## Aim of the exercise
Every line from the top of the records through the line containing "position: absolute; left: 529px;" should be retyped exactly; the pictures should not.

-- Information follows --

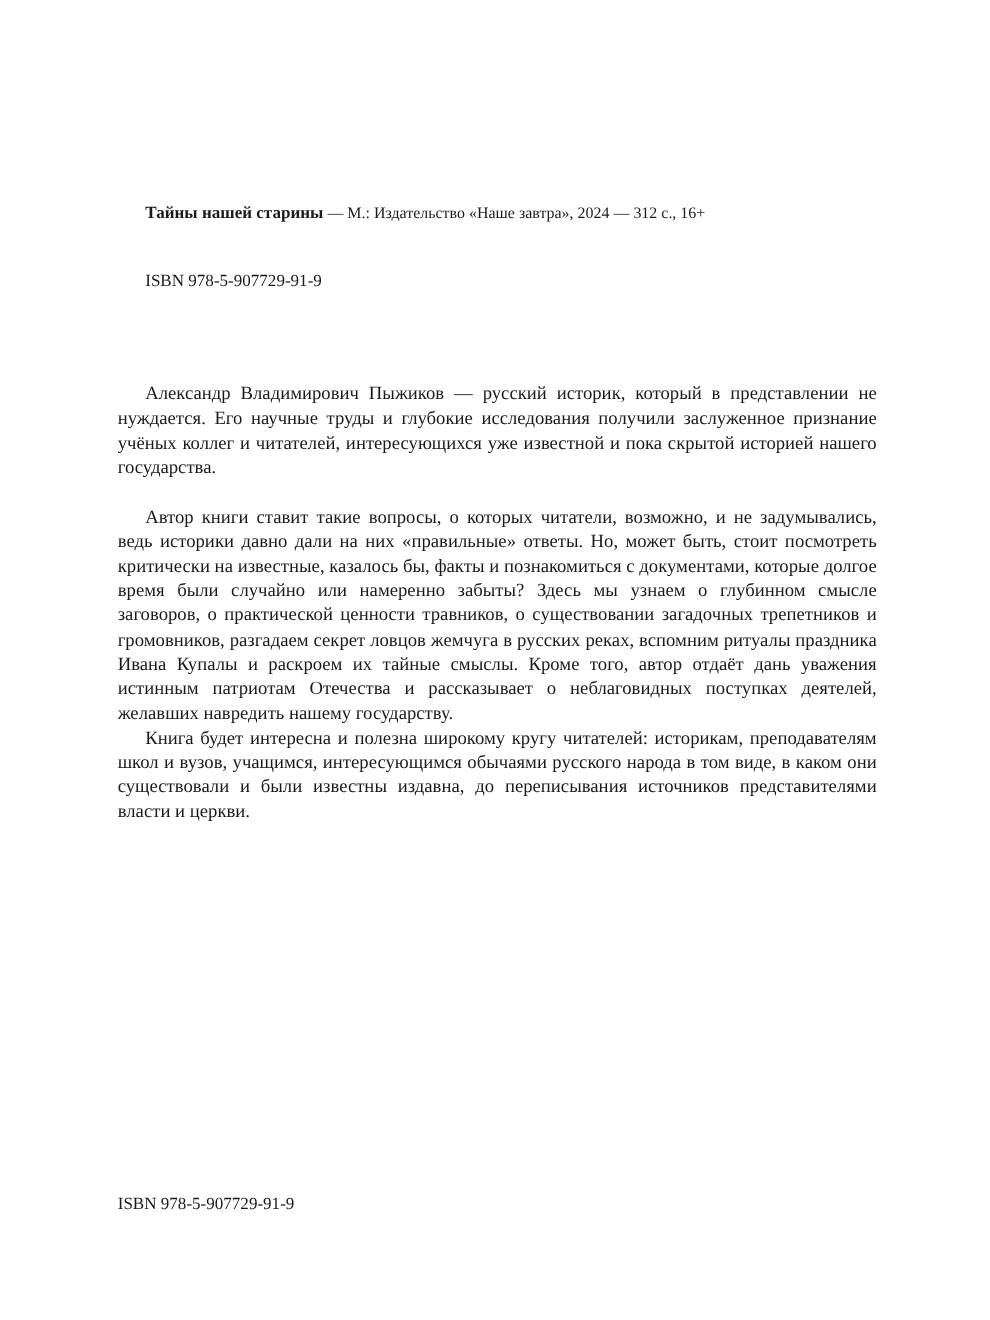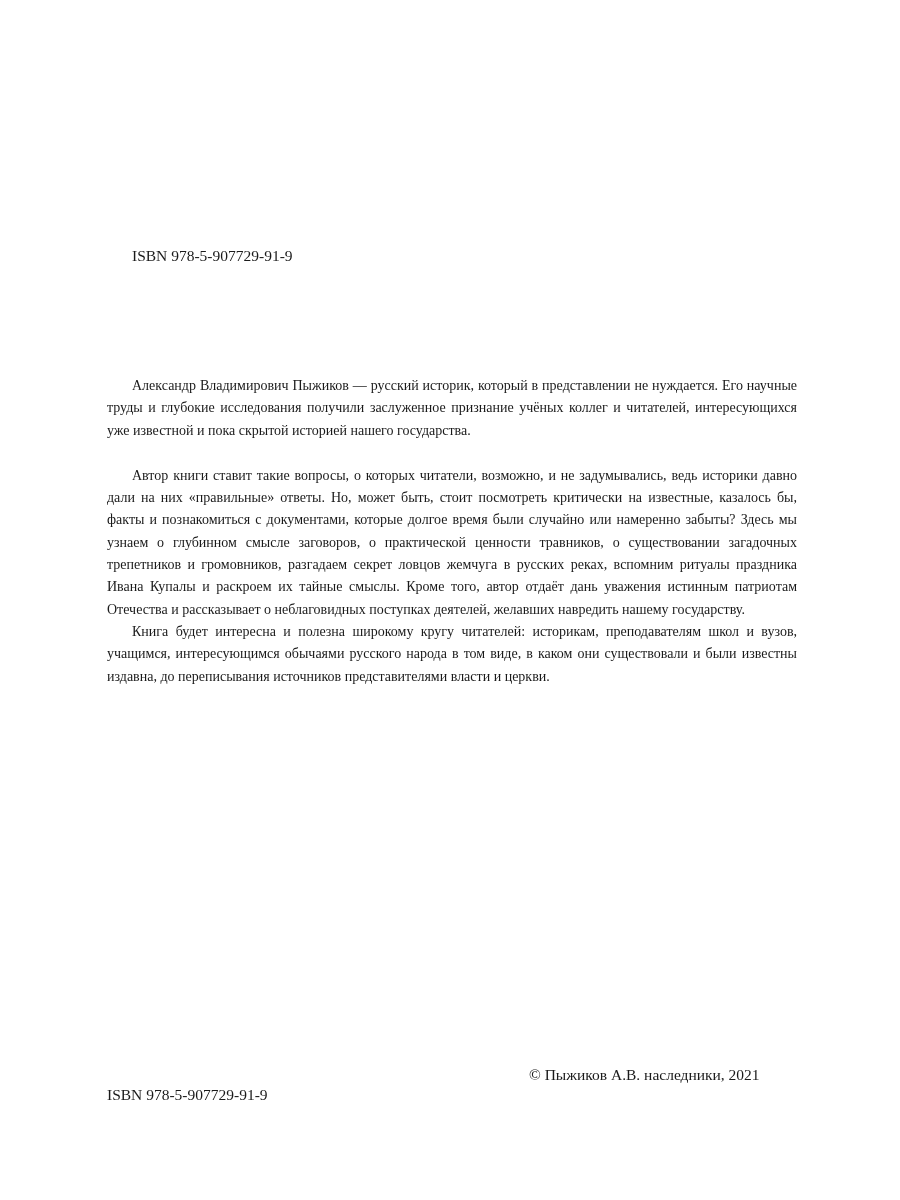--- a/index.html
+++ b/index.html
@@ -11,46 +11,47 @@
     .header {
       position: absolute; left: 132px; top: 184px; width: 680px;
       font-size: 15.5px; line-height: 20px;
     }
     .header .author { font-weight: bold; }
     .header .title-line .title { font-weight: bold; }
     .header .title-line .pub { font-size: 14.5px; }
     .header .isbn { position: absolute; top: 62px; left: 0; white-space: nowrap; }
     .body {
       position: absolute; left: 107px; top: 347px; width: 690px;
-      font-size: 14px; line-height: 22.3px; text-align: justify;
+      font-size: 17px; line-height: 22.3px; text-align: justify;
       hyphens: manual;
-      margin-top: 28px;
     }
     .body p { margin: 0; text-indent: 25px; }
     .body p.gap { margin-top: 23px; }
     .footer-isbn {
       position: absolute; left: 107px; top: 1085px;
       font-size: 15.5px; line-height: 20px; white-space: nowrap;
     }
     .copyrights {
       position: absolute; left: 529px; top: 1065px;
       font-size: 15.5px; line-height: 20.5px; white-space: nowrap;
     }
     .copyright-line { display: block; }
   </style>
 </head>
 <body>
 
 <div class="header">
+  <div class="title-line">
+    <span class="title">Тайны нашей старины</span><span class="pub"> — М.: Издательство «Наше завтра», 2024 —  312 с., 16+</span>
+  </div>
   <div class="isbn">ISBN 978-5-907729-91-9</div>
 </div>
 
 <div class="body">
   <p>Александр Владимирович Пыжиков — русский историк, который в представлении не нуждается. Его научные труды и глубокие исследования получили заслуженное признание учёных коллег и читателей, интересующихся уже известной и пока скрытой историей на­шего государства.</p>
   <p class="gap">Автор книги ставит такие вопросы, о которых читатели, возможно, и не задумывались, ведь историки давно дали на них «правильные» ответы. Но, может быть, стоит посмотреть критически на известные, казалось бы, факты и познакомиться с документами, которые долгое время были случайно или намеренно забыты? Здесь мы узнаем о глубинном смысле заговоров, о практической ценности травников, о существовании загадочных трепетни­ков и громовников, разгадаем секрет ловцов жемчуга в русских реках, вспомним ритуалы праздника Ивана Купалы и раскроем их тайные смыслы. Кроме того, автор отдаёт дань ува­жения истинным патриотам Отечества и рассказывает о неблаговидных поступках деяте­лей, желавших навредить нашему государству.</p>
   <p>Книга будет интересна и полезна широкому кругу читателей: историкам, преподавате­лям школ и вузов, учащимся, интересующимся обычаями русского народа в том виде, в каком они существовали и были известны издавна, до переписывания источников предста­вителями власти и церкви.</p>
 </div>
 
 <div class="footer-isbn">ISBN 978-5-907729-91-9</div>
 
 <div class="copyrights">
-  <span class="copyright-line">© Пыжиков А.В. наследники, 2021</span>
 </div>
 
 </body></html>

-- Information concluded --

## Written reply
--- a/index.html
+++ b/index.html
@@ -11,46 +11,47 @@
     .header {
       position: absolute; left: 132px; top: 184px; width: 680px;
       font-size: 15.5px; line-height: 20px;
     }
     .header .author { font-weight: bold; }
     .header .title-line .title { font-weight: bold; }
     .header .title-line .pub { font-size: 14.5px; }
     .header .isbn { position: absolute; top: 62px; left: 0; white-space: nowrap; }
     .body {
       position: absolute; left: 107px; top: 347px; width: 690px;
-      font-size: 14px; line-height: 22.3px; text-align: justify;
+      font-size: 17px; line-height: 22.3px; text-align: justify;
       hyphens: manual;
-      margin-top: 28px;
     }
     .body p { margin: 0; text-indent: 25px; }
     .body p.gap { margin-top: 23px; }
     .footer-isbn {
       position: absolute; left: 107px; top: 1085px;
       font-size: 15.5px; line-height: 20px; white-space: nowrap;
     }
     .copyrights {
       position: absolute; left: 529px; top: 1065px;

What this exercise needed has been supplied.